Turki Gelar Referendum 16 April, Posisi Presiden Diperkuat

Turki akan menggelar referendum untuk mengganti sistem parlemen menjadi kepresidenan yang kuat, hal ini diinginkan oleh Presiden Erdogan.

oleh Arie Mega Prastiwi diperbarui 12 Feb 2017, 17:14 WIB
Presiden Turki, Recep Tayyip Erdogan (Reuters)

Liputan6.com, Ankara - Turki akan menggelar referendum pada 16 April mendatang untuk mengganti sistem parlemen menjadi kepresidenan yang kuat.

Sistem baru itu yang diinginkan oleh petahana Presiden Recep Tayyip Erdogan. Adapun rencananya referendum akan digelar pada 16 April 2017 mendatang.

Usulan reformasi konstitusi ini menandai salah satu perubahan terbesar untuk kandidat negara Uni Eropa semenjak negara ini didirikan pada kekaisaran Ottoman hampir satu abad yang lalu.

Sistem itu akan memungkinkan presiden untuk mengeluarkan dekrit, menyatakan keadaan darurat, dan menunjuk menteri dan pejabat negara . Hal ini juga memungkinkan Erdogan tetap berkuasa di negara anggota NATO sampai 2029. Demikian melansir AP pada Minggu (12/1/2017)

Pendukung Erdogan melihat rencana perubahan itu sebagai jaminan stabilitas pada saat menghadapi gejolak. Apalagi keamanan Turki terancam oleh perang di negara tetangga Suriah dan Irak dan dengan serentetan serangan ISIS dan militan Kurdi.

Namun, demikian oposisi takut negara itu akan menghadapi otoritarianisme. Terlebih, setelah kudeta militer gagal, negara telah menahan puluhan ribu orang, dari guru, jurnalis, tentara, hingga polisi.

Mencari dukungan dari pemilih nasionalis, Erdogan memperingatkan orang-orang yang menolak perubahan.

Termasuk peringatan Erdogan kepada Partai Pekerja Kurdistan (PKK) yang telah melawan negara selama lebih dari tiga dekade dari kamp di pegunungan Qandil dari utara Irak.

"Siapa bilang 'Tidak'? PKK mengatakan tidak. Siapa pilih 'Tidak'? Qandil mengatakan tidak. Siapa pilih 'Tidak'? Mereka yang ingin memecahkan negara ini dengan mengatakan tidak. Mereka yang menolak bendera kita yang mengatakan tidak," kata Erdogan kepada anggota pro-pemerintah di Istanbul.

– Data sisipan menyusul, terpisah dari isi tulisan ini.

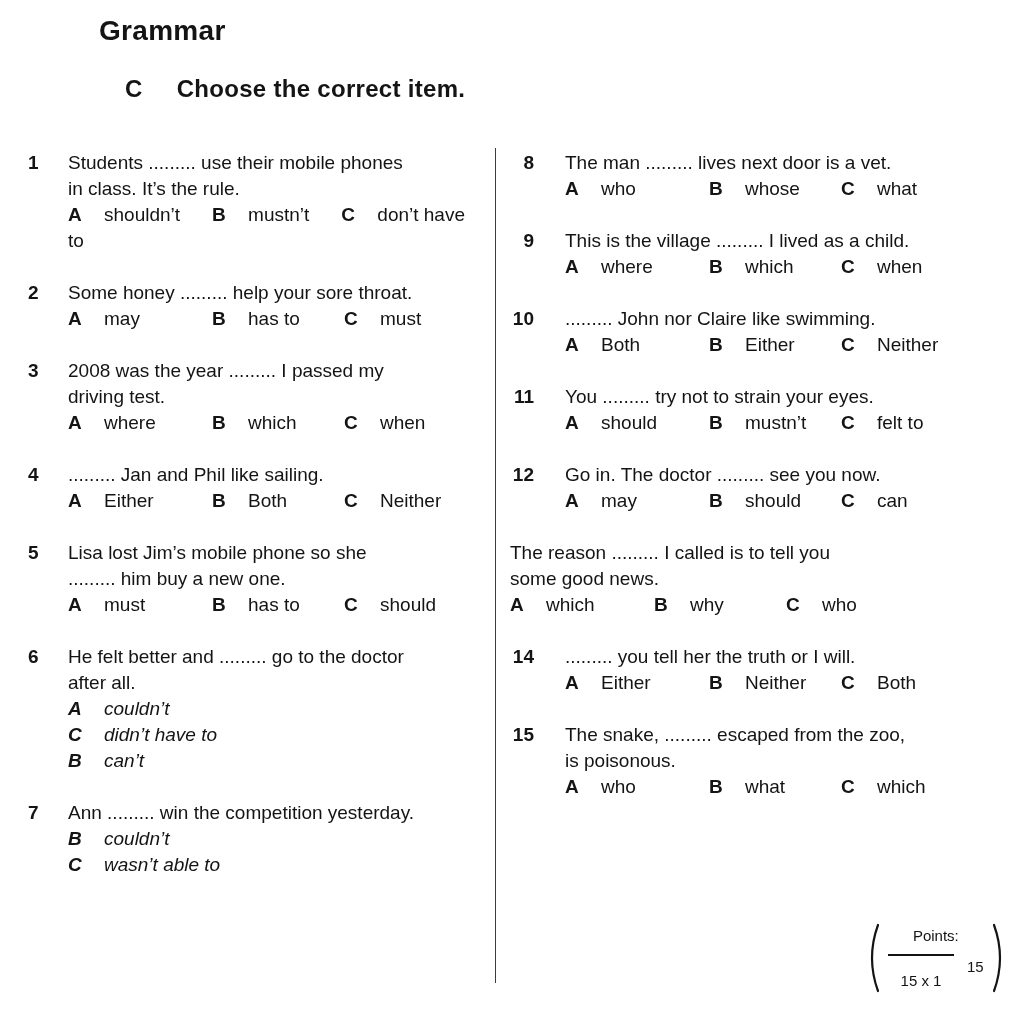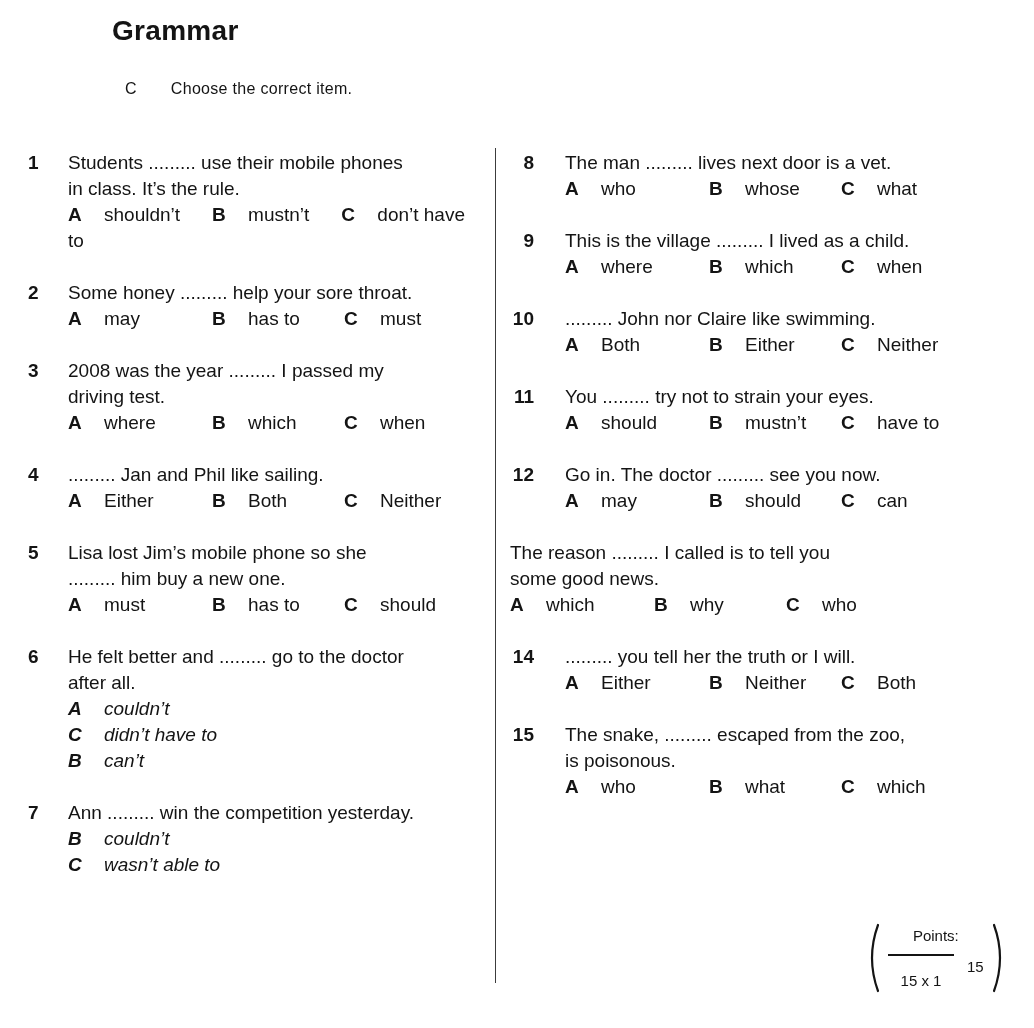--- a/index.html
+++ b/index.html
@@ -17,7 +17,7 @@
 
   .title {
     position: absolute;
-    left: 112px;
+    left: 99px;
     top: 14px;
     margin: 0;
     font-size: 28px;

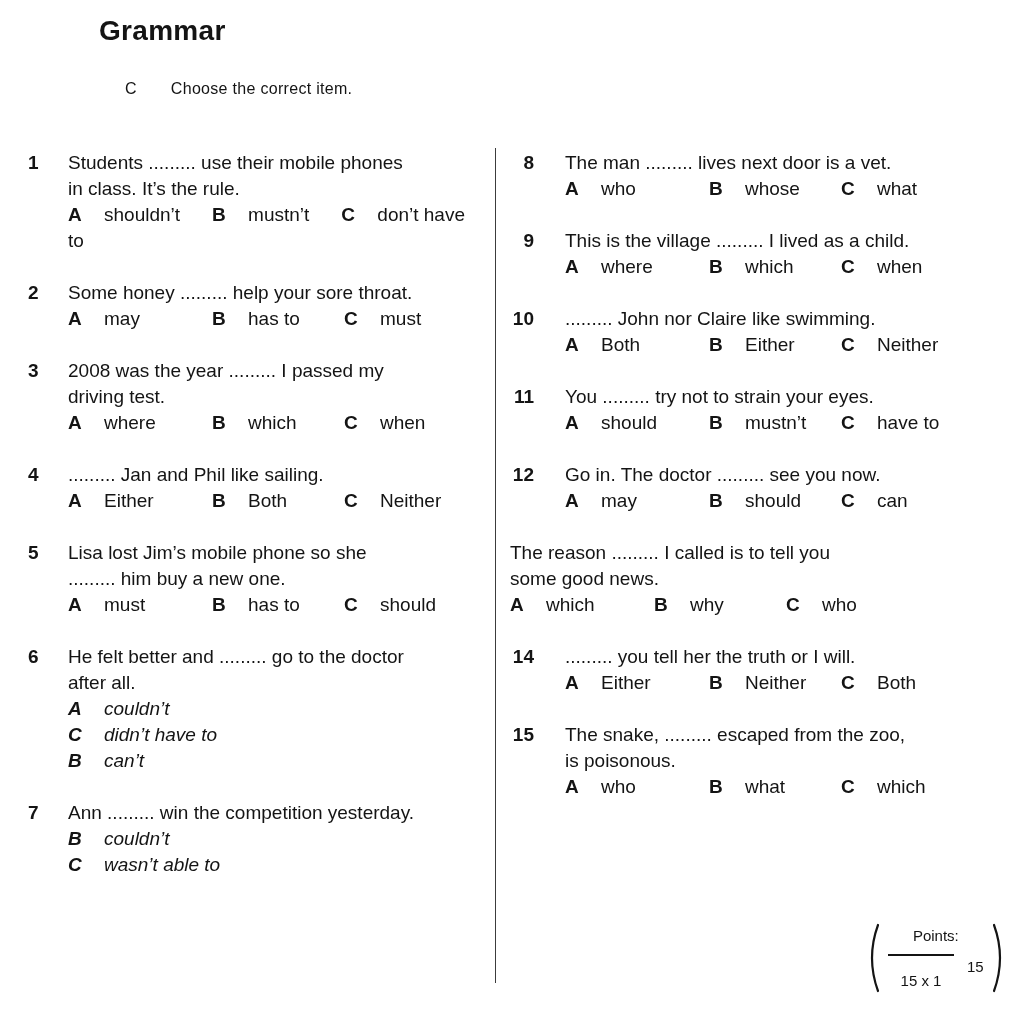--- a/index.html
+++ b/index.html
@@ -30,8 +30,8 @@
     position: absolute;
     left: 125px;
     top: 76px;
-    font-size: 16px;
-    font-weight: 400;
+    font-size: 24px;
+    font-weight: 700;
     letter-spacing: 0.3px;
   }
   .section-letter { margin-right: 34px; }

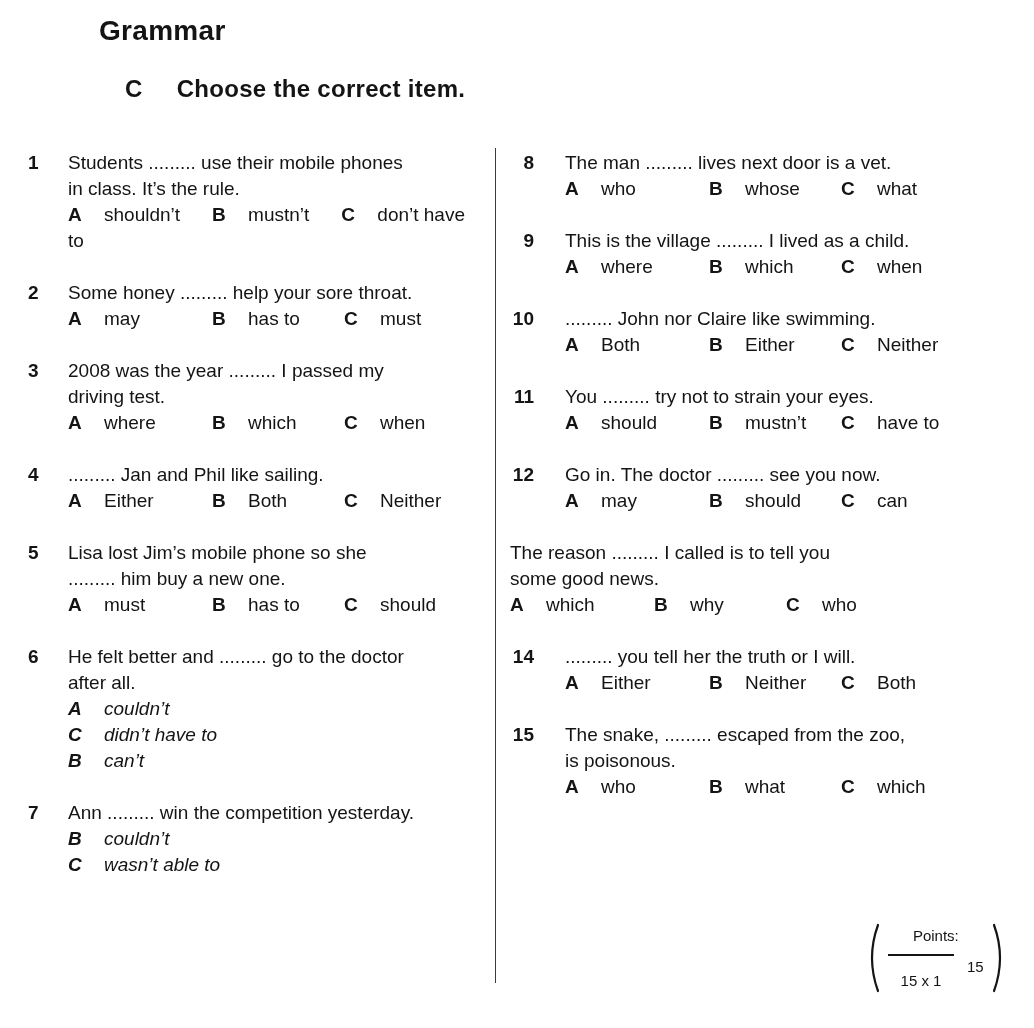--- a/index.html
+++ b/index.html
@@ -254,7 +254,7 @@
           <div class="opts opts-row">
             <div class="opt"><span class="opt-label">A</span><span class="opt-text">should</span></div>
             <div class="opt"><span class="opt-label">B</span><span class="opt-text">mustn’t</span></div>
-            <div class="opt"><span class="opt-label">C</span><span class="opt-text">have to</span></div>
+            <div class="opt"><span class="opt-label">C</span><span class="opt-text">felt to</span></div>
           </div>
         </div>
       </div>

Kekuasaan eksekutif presiden diperlukan, kata Erdogan, "untuk menghindari koalisi parlemen rapuh dari masa lalu,".

Erdogan mengatakan 65 pemerintahan dalam 93 tahun republik Turki modern, masing-masing hanya berlangsung rata-rata tiap 16 bulan.

Dua partai oposisi utama - partai sekuler CHP dan HDP pro-Kurdi - mengatakan perubahan itu akan semakin memperkuat pengaruh Erdogan atas pemerintah.

Seperti hampir semua pidatonya, komentar Erdogan pada hari Sabtu disiarkan langsung di beberapa saluran televisi dan, selama kampanye akan berlangsung, politisi oposisi mengatakan mereka akan ramai keluar.

"Ini jelas bakal menjadi referendum yang tak adil. Kami tahu media pro-Erdogan akan terus menayangkannya, tak mempedulikan apa kata oposisi," kata ketua CHP, Kemal Kilicdaroglu dalam diskusi dengan media.

"Media itu akan memutarbalikan fakta bahwa kami akan melawan negara," tambahnya sambil mengatakan 90 persen media berada di bahwa pengaruh pemerintah.

Adapun pendukung nasionalis Partai MHP-- partai suara keempat terbesar di parlemen-- terpecah. Para mantan petingginya dan anggota parlemen mendukung 'ya' dalam referendum. Namun, beberapa anggota yang memiliki pengaruh, menolak.